Saved data entries
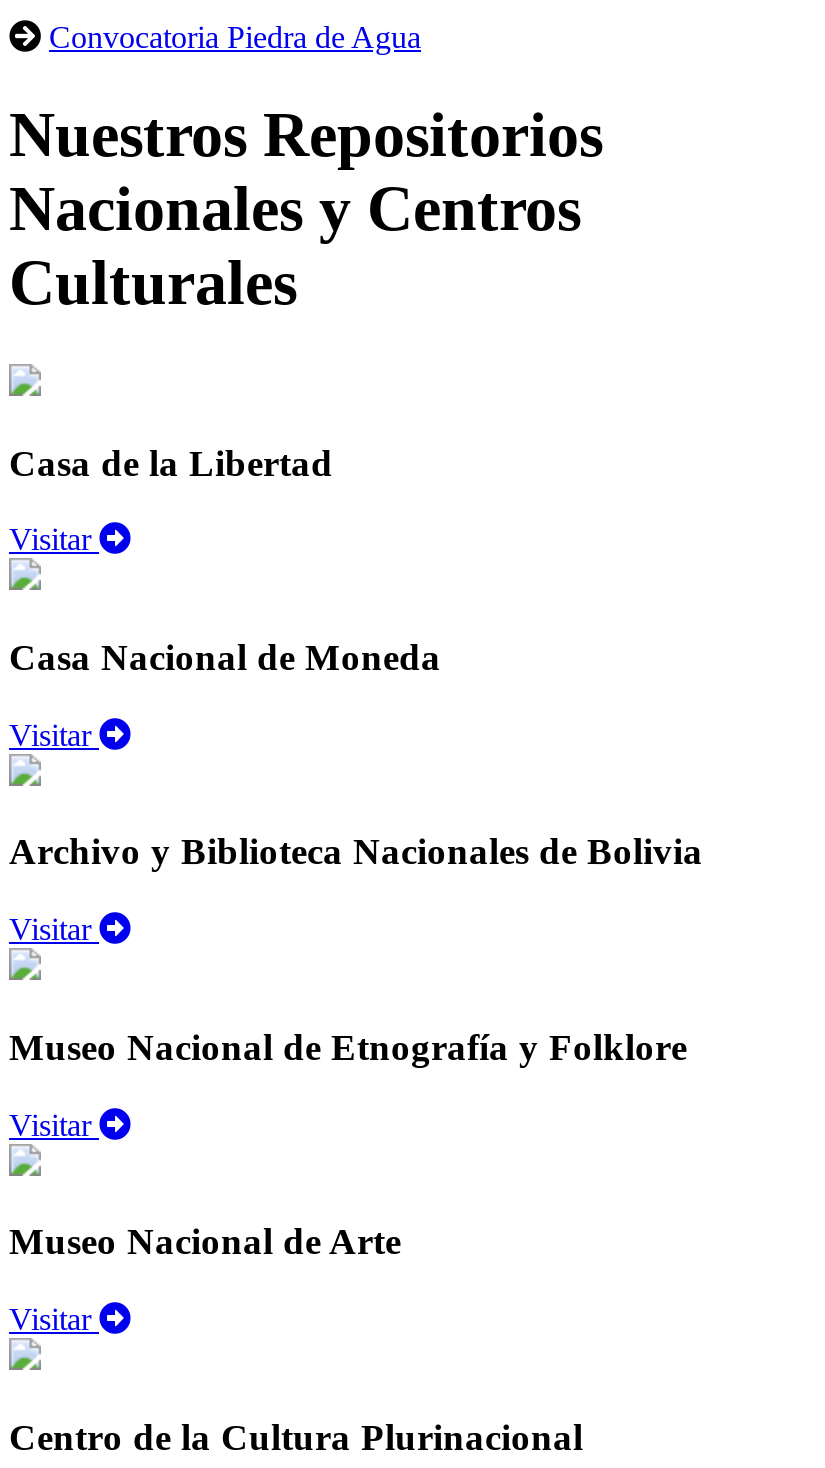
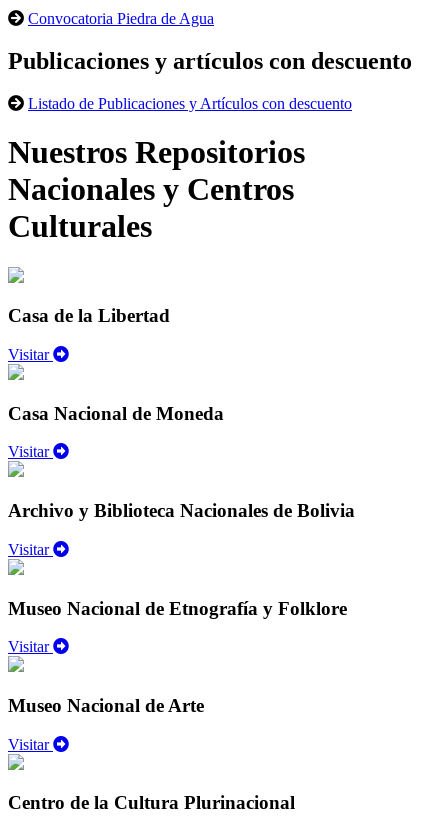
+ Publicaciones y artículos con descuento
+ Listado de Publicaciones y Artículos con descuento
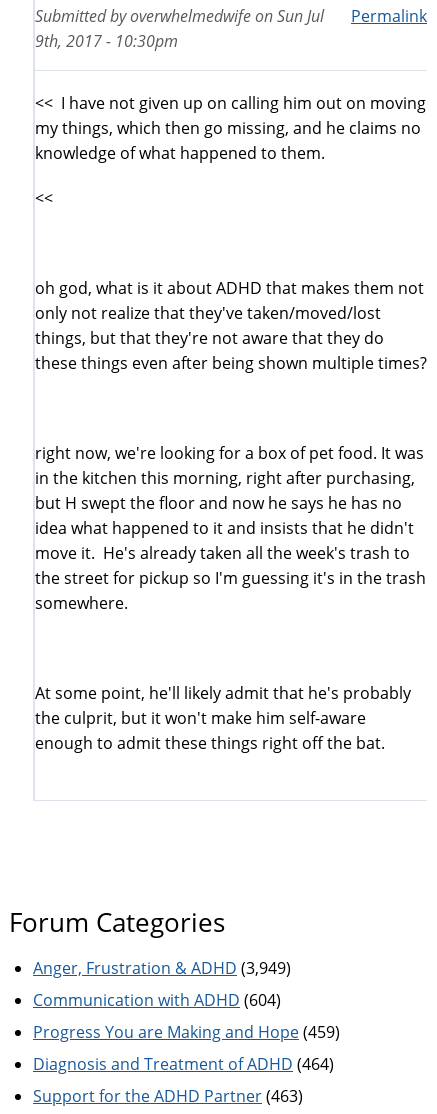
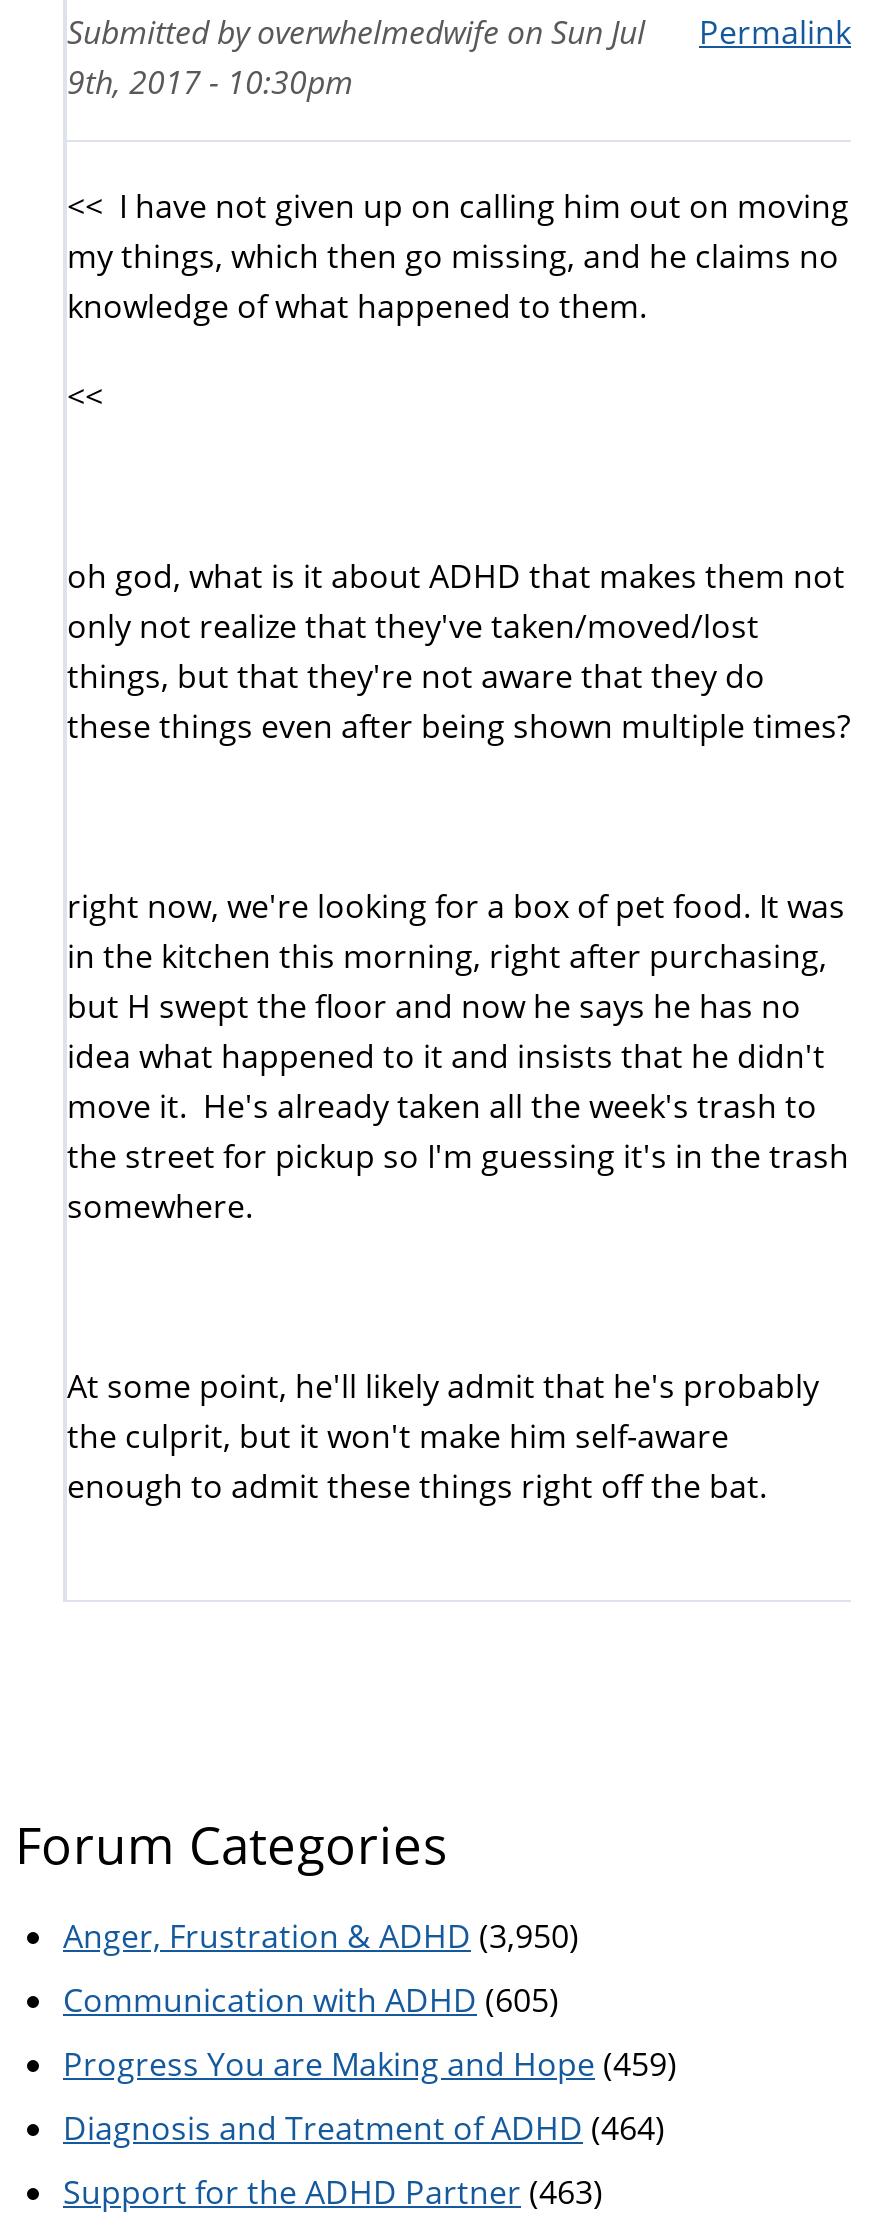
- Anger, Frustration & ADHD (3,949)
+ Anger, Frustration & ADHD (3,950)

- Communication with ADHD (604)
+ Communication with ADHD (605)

§ Exercise aim
Exactly the lines from the one containing "- Communication with ADHD (604)" through the end of the entries above must be output, and no others.

§ Exercise response
- Communication with ADHD (604)
+ Communication with ADHD (605)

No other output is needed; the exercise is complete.